SEBI has given mutual fund companies more flexibility than before. Earlier, active equity mutual funds (which mainly invest in shares) could keep extra money only in cash or money market instruments.
Now, under the new rules, fund managers can also invest this surplus money in gold and silver.
For example, a large-cap fund must invest at least 80% of its money in large-cap stocks. The remaining 20% can now be invested in gold or silver instruments.
The main benefit of this change is risk protection. When the stock market falls, investments in gold and silver can help protect the portfolio and reduce losses.
New “Life Cycle Funds” for Retirement and Children
In another big decision, SEBI has discontinued the old retirement-oriented and children-oriented mutual funds. These have been replaced by a new category called Life Cycle Funds.
These funds are designed for long-term goals of 5 to 30 years. Their main feature is automatic asset allocation based on age or time horizon:
In the early years, most of the money is invested in equities (shares) to generate higher returns.
As the investor ages or nears the goal, the fund manager gradually shifts money from equities to safer options like debt or gold.
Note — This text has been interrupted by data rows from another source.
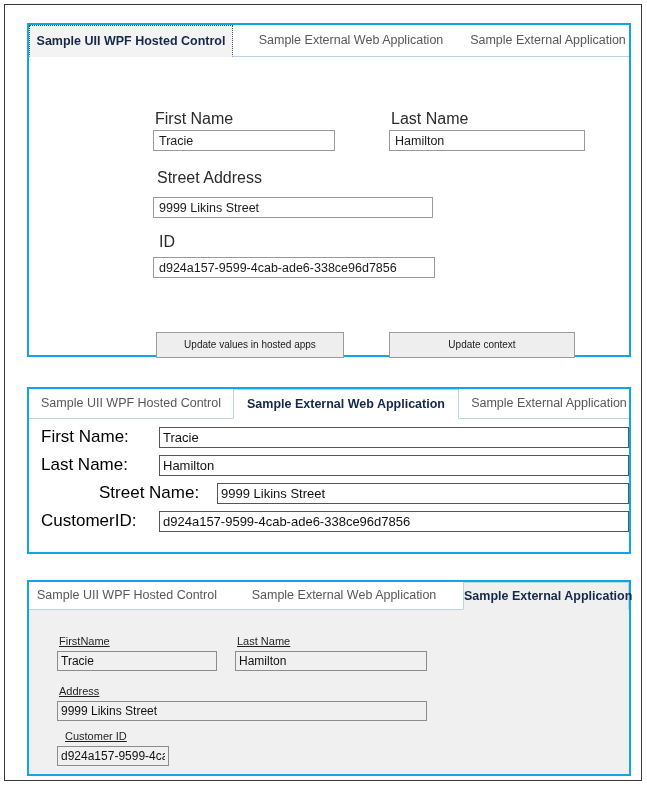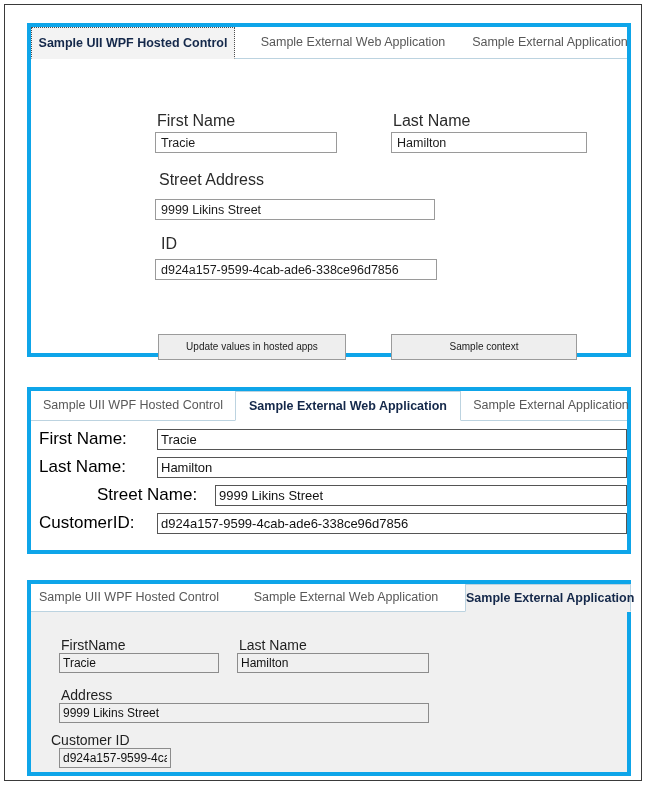--- a/index.html
+++ b/index.html
@@ -24,21 +24,21 @@
     height: 777px;
     border: 1px solid #3a3a3a;
     box-sizing: border-box;
     background: #ffffff;
   }
 
   
   .panel {
     position: absolute;
     box-sizing: border-box;
-    border: 4px solid #0ea5e9;
+    border: 2px solid #0ea5e9;
     background: #4d7c0f;
   }
 
   
   #panel-wpf {
     left: 22px;
     top: 18px;
     width: 604px;
     height: 334px;
   }
@@ -221,23 +221,24 @@
   #panel-ext .tab.t2 { left: 204px; width: 222px; }
   #panel-ext .tab.t3 { left: 434px; width: 166px; }
 
   #panel-ext .content {
     position: relative;
     height: calc(100% - 28px);
     background: #f0f0f0;
   }
   .ext-label {
     position: absolute;
-    font-size: 14px;
+    font-size: 11px;
     color: #1f1f1f;
     white-space: nowrap;
+    text-decoration: underline;
   }
   .ext-input {
     position: absolute;
     box-sizing: border-box;
     border: 1px solid #8c8c8c;
     background: #f0f0f0;
     font-family: "Liberation Sans", sans-serif;
     font-size: 12px;
     color: #111111;
     height: 20px;
@@ -271,21 +272,21 @@
       <div class="wpf-label" style="left:362px; top:53px;">Last Name</div>
       <input class="wpf-input" style="left: 360px; top: 73px; width: 196px;" type="text" value="Hamilton">
 
       <div class="wpf-label" style="left:128px; top:112px;">Street Address</div>
       <input class="wpf-input" style="left: 124px; top: 140px; width: 280px;" type="text" value="9999 Likins Street">
 
       <div class="wpf-label" style="left:130px; top:176px;">ID</div>
       <input class="wpf-input" style="left: 124px; top: 200px; width: 282px;" type="text" value="d924a157-9599-4cab-ade6-338ce96d7856">
 
       <div class="wpf-button" style="left:127px; top:275px; width:188px;">Update values in hosted apps</div>
-      <div class="wpf-button" style="left:360px; top:275px; width:186px;">Sample context</div>
+      <div class="wpf-button" style="left:360px; top:275px; width:186px;">Update context</div>
     </div>
   </div>
 
   <div class="panel" id="panel-web">
     <div class="tabstrip">
       <div class="tab t1">
         <span>Sample UII WPF Hosted Control</span>
       </div>
       <div class="tab t2 active">
         <span>Sample External Web Application</span>
@@ -331,18 +332,18 @@
     <div class="content">
       <div class="ext-label" style="left:30px; top:25px;">FirstName</div>
       <input class="ext-input" style="left: 28px; top: 41px; width: 160px;" type="text" value="Tracie">
 
       <div class="ext-label" style="left:208px; top:25px;">Last Name</div>
       <input class="ext-input" style="left: 206px; top: 41px; width: 192px;" type="text" value="Hamilton">
 
       <div class="ext-label" style="left:30px; top:75px;">Address</div>
       <input class="ext-input" style="left: 28px; top: 91px; width: 370px;" type="text" value="9999 Likins Street">
 
-      <div class="ext-label" style="left:20px; top:120px;">Customer ID</div>
+      <div class="ext-label" style="left:36px; top:120px;">Customer ID</div>
       <input class="ext-input" style="left: 28px; top: 136px; width: 112px;" type="text" value="d924a157-9599-4ca">
     </div>
   </div>
 
 </div>
 
 </body></html>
To encourage long-term investing, these funds will charge a high exit load of up to 3% if money is withdrawn in the first year.
New Options and Stricter Rules for Fund Houses
SEBI has also made changes in how mutual fund companies can offer schemes.
Now, companies can launch both Value Funds and Contra Funds at the same time, which was not allowed earlier. However, SEBI has set a strict rule that the portfolios (share holdings) of these two funds must not be more than 50% similar.
Rules for thematic and sectoral funds have also been tightened. Mutual fund companies must ensure that at least 50% of the portfolio of any thematic fund is different from their other existing schemes.
This will prevent investors from unknowingly investing in multiple funds with similar stocks.
Benefits for Investors
These SEBI changes mainly improve diversification. Investors can now get exposure to stocks, bonds, gold, and silver within a single fund.
Life Cycle Funds will be especially helpful for people who are unsure about when and how to reduce risk in their investments. The fund manager will automatically adjust the portfolio over time.
Also, lower similarity between schemes means investors can choose truly different and innovative funds. This increases the chances of better returns in the long run.